Provided entries
+===+

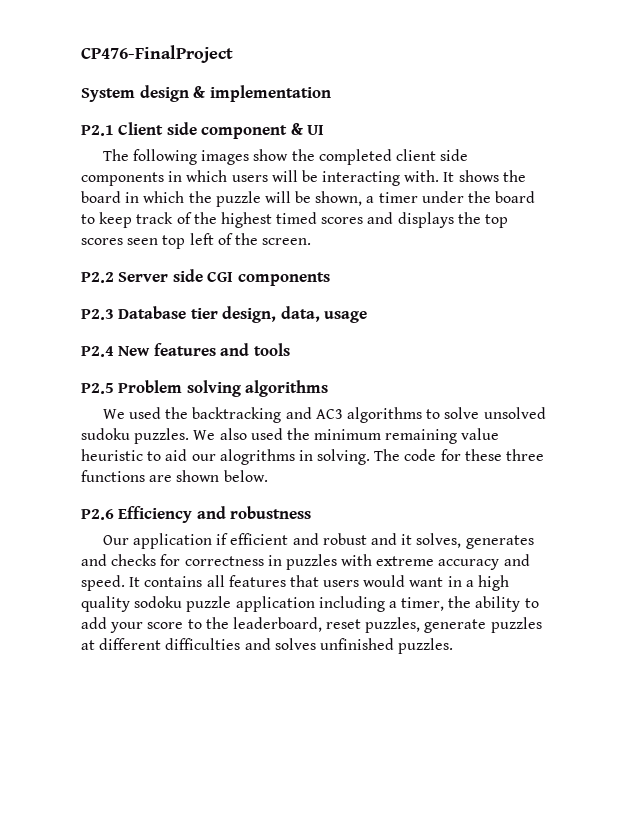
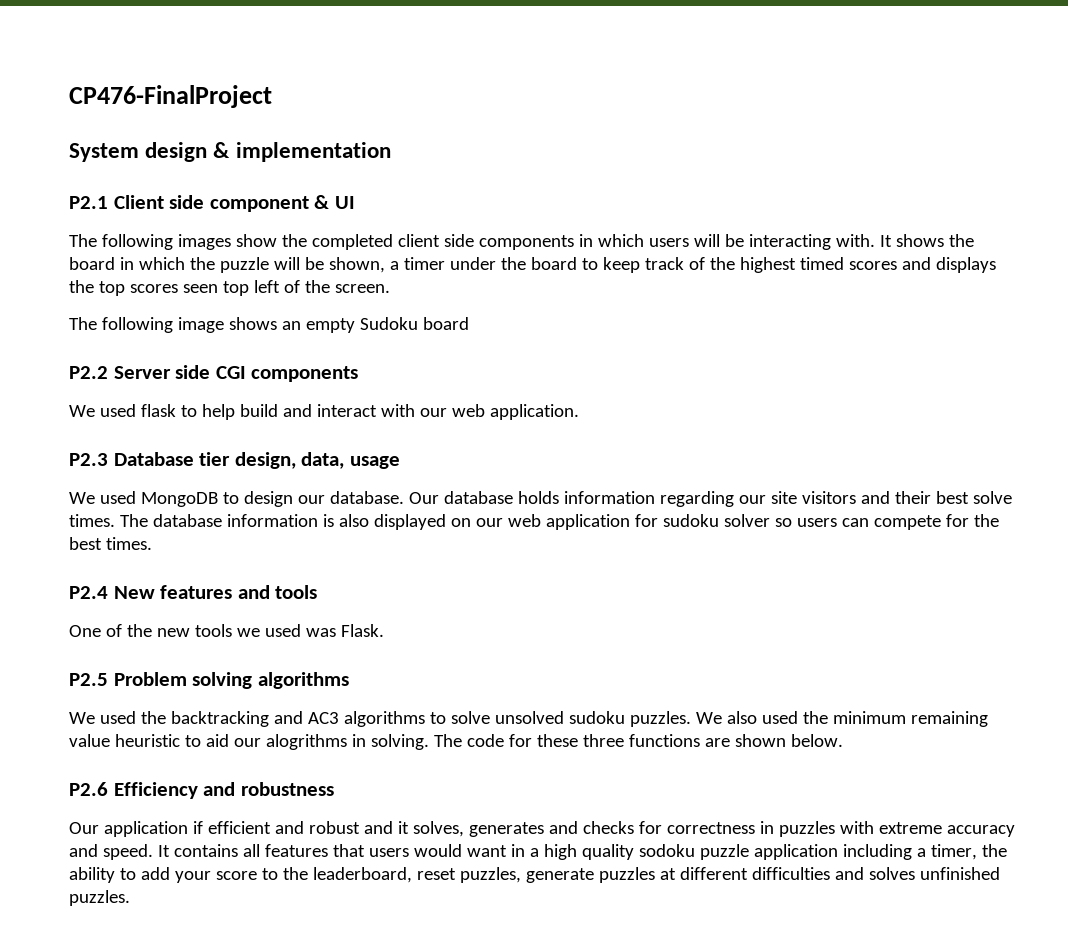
(312, 241) none -> [69,317,469,333] // The following image shows an empty Sudoku board
(330, 279) none -> [69,404,579,420] // We used flask to help build and interact with our web application.
(368, 317) none -> [69,491,1012,507] [69,514,999,530] [69,537,152,550] // We used MongoDB to design our database. Our database holds information regarding our site visitors and their best solve times. The database information is also displayed on our web application for sudoku solver so users can compete for the best times.
(290, 349) none -> [69,624,384,637] // One of the new tools we used was Flask.

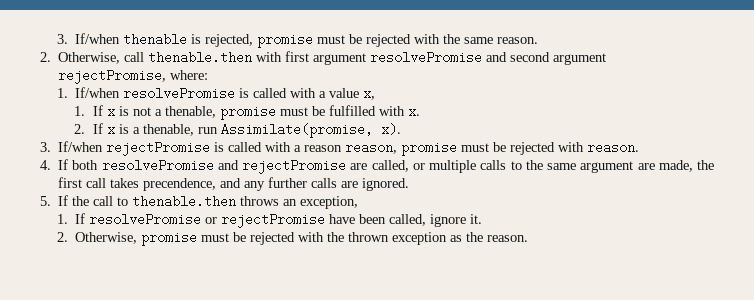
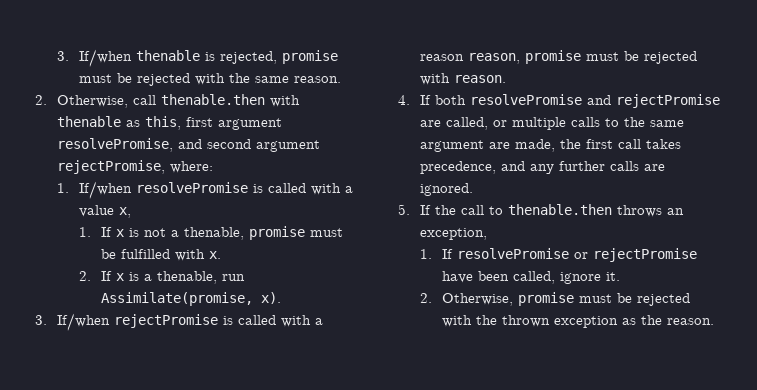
(283, 57) none -> [57,116,182,130] thenable as this,
[370,51,483,64] resolvePromise -> [57,138,174,152] resolvePromise,
[143,178,217,191] precendence, -> [420,161,497,174] precedence,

+===+

What is required
Could you copy each line in the listing above that includes the word "application"?

Answer to this problem
(330, 279) none -> [69,404,579,420] // We used flask to help build and interact with our web application.
(368, 317) none -> [69,491,1012,507] [69,514,999,530] [69,537,152,550] // We used MongoDB to design our database. Our database holds information regarding our site visitors and their best solve times. The database information is also displayed on our web application for sudoku solver so users can compete for the best times.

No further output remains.